Cleveland Forde

Personal information
- Nationality: Guyanese
- Born: April 3, 1985 (age 41) Georgetown, Guyana

Sport
- Sport: Track
- Event(s): 800 metres, 1500 metres, 5000 metres

Achievements and titles
- Personal best(s): 800 metres: 1:51.31 1500 metres: 3:44.23 5000 metres: 14:07.08

= Cleveland Forde =

Guyanese middle-distance runner (born 1985)

Cleveland Forde (born April 3, 1985), is a Guyanese track runner who specialized in various middle-distance and long-distance disciplines. Forde holds national records for Guyana in the 1500 metres and 5000 metres disciplines. He represented his country at the World Championships in Athletics in 2007, the IAAF World Cross Country Championships in 2007 and 2008, and the 2008 IAAF World Half Marathon Championships.

He has also run for Guyana at the Commonwealth Games (2006, 2010) and the Pan American Games (2007). His sole senior international medal is a bronze at the 2010 Central American and Caribbean Games. He won several regional medals in his youth at the CARIFTA Games.

==Running career==
===Youth and junior career===
Forde made his first appearance in major international competition at the 2001 World Youth Championships in Athletics, although he was the youngest in his 3000 metres heat and was last by a margin of fifty seconds.

His first international medal came at the 2002 CARIFTA Games where he won the gold medal in the 5000 metres. He would go on to compete at the 2003 and 2004 CARIFTA Games, both times finishing in first place in the 5000 m (he also managed fourth, then second in the 1500 m). He also won bronze medals in both the 5000 m and 10,000 metres at the 2002 Central American and Caribbean Junior Championships in Athletics.

He also ran in those events at the 2002 South American Junior Championships in Athletics, but at this higher level competition was seventh in the 5000 m and failed to finish the 10,000 m. He was the fourth placer in the 5000 m and 10,000 m at the 2003 South American Junior Championships in Athletics, then came ninth in the 2003 Pan American Junior Athletics Championships later that year. Forde was chosen to compete at the 2004 World Junior Championships in Athletics but ultimately did not participate.

===Senior career===
Forde set a Guyanese national record in the 5000 m when he finished first in 14:07.08 minutes at the 2006 South American Under-23 Championships in Athletics.

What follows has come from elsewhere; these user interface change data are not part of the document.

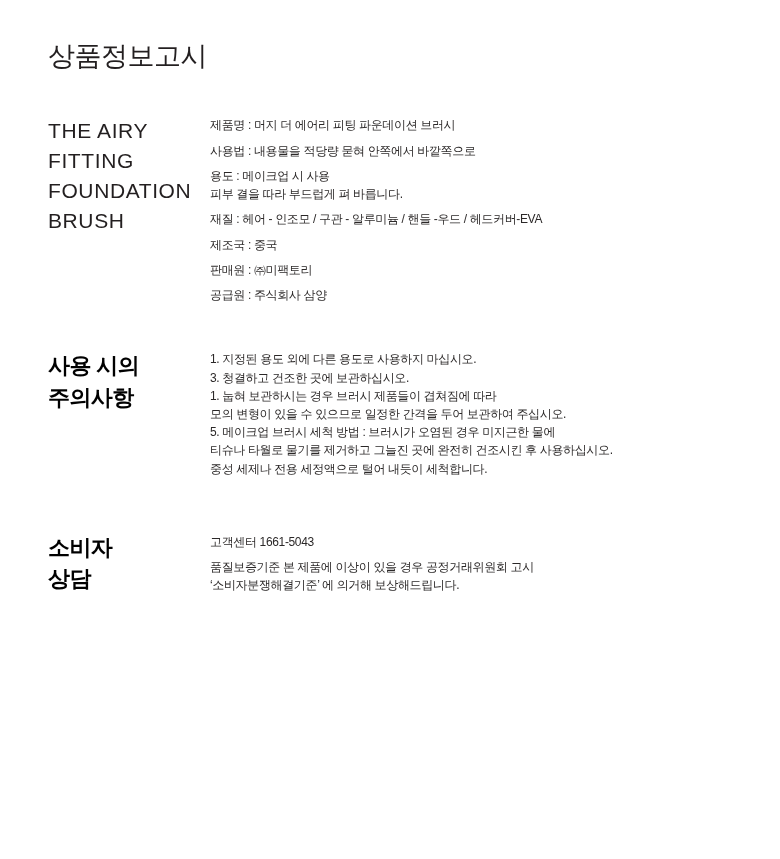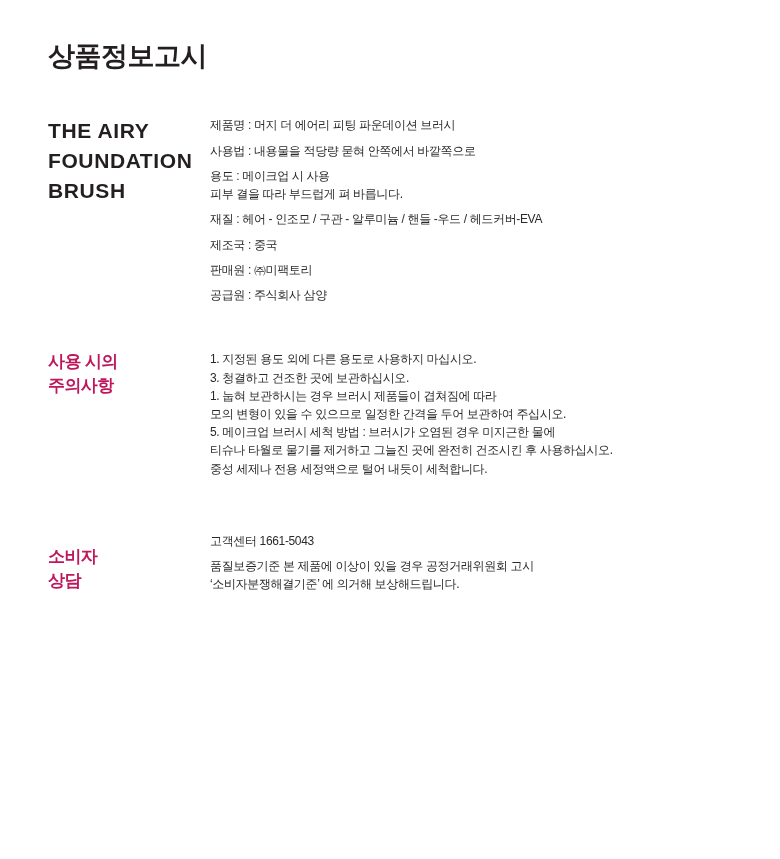--- a/index.html
+++ b/index.html
@@ -23,7 +23,7 @@
   }
   .doc-title {
     font-size: 27px;
-    font-weight: bold;
+    font-weight: normal;
     letter-spacing: -0.5px;
     color: #231f20;
     margin: 8px 0 0 2px;

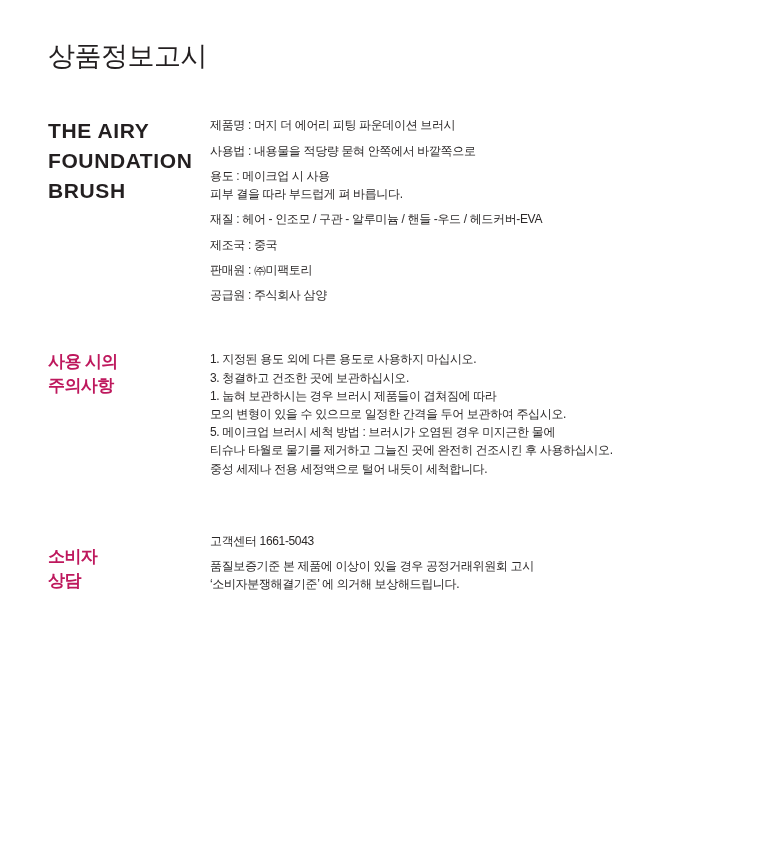--- a/index.html
+++ b/index.html
@@ -54,7 +54,7 @@
     letter-spacing: 0.6px;
     line-height: 1.42;
     color: #231f20;
-    font-weight: 700;
+    font-weight: 400;
   }
   .label-ko {
     font-size: 17px;

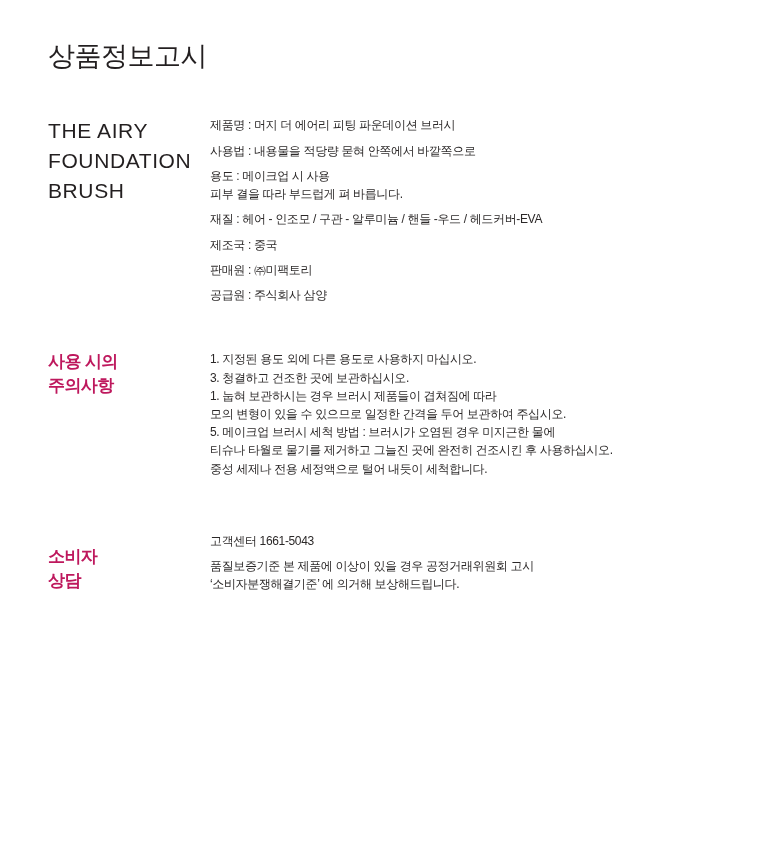--- a/index.html
+++ b/index.html
@@ -88,6 +88,7 @@
   <div class="section sec-1">
     <div class="label-col">
       <div class="label-en">THE AIRY</div>
+      <div class="label-en">FITTING</div>
       <div class="label-en">FOUNDATION</div>
       <div class="label-en">BRUSH</div>
     </div>

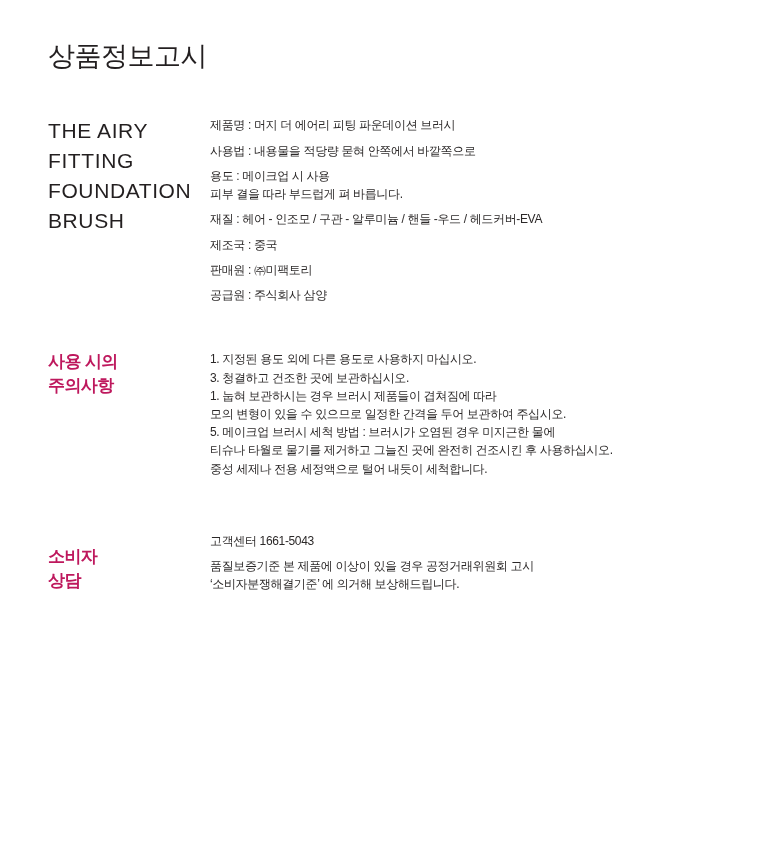--- a/index.html
+++ b/index.html
@@ -57,11 +57,11 @@
     font-weight: 400;
   }
   .label-ko {
-    font-size: 17px;
+    font-size: 22px;
     font-weight: bold;
     letter-spacing: -0.6px;
     line-height: 1.42;
-    color: #be185d;
+    color: #000000;
   }
 
   .line {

He came fifteenth in the 5000 m at the 2006 Commonwealth Games.

He made his global debut as a senior athlete in 2007, beginning with the 2007 IAAF World Cross Country Championships, at which he placed 97th overall. He later ran in the 5000 m at the 2007 World Championships in Athletics, but was second-to-last place overall and over a minute slower than the next fastest runner. He gave similar performances at that year's 2007 Pan American Games in Rio de Janeiro, finishing tenth in the 10,000 m and eleventh in the 5000 m. Two more top level events followed the year after: at the 2008 IAAF World Cross Country Championships he was further down the order in 154th place, but managed to set a half marathon best of 1:10:20 hours at the 2008 IAAF World Half Marathon Championships, where he was 58th.

Forde ran a 5000 m personal best of 14:08.95 minutes at the 2010 Central American and Caribbean Games, taking the bronze medal in the process – his first as a senior athlete. He also set a 1500 m best of 3:50.47 minutes for sixth place. Forde ran his fastest 1500 m race in 3:44.23 minutes in the men's 1500-metre race at the 2010 Commonwealth Games, setting a national records and barely missing a berth in the final round. He was slower in the 5000 m Commonwealth race, coming 18th.

His form was not as good at the 2011 Central American and Caribbean Championships in Athletics, at which he was seventh place in the 1500 m and fourth in the 5000 m. He ceased track competitions after this point and began competing in lower-level road races in his region.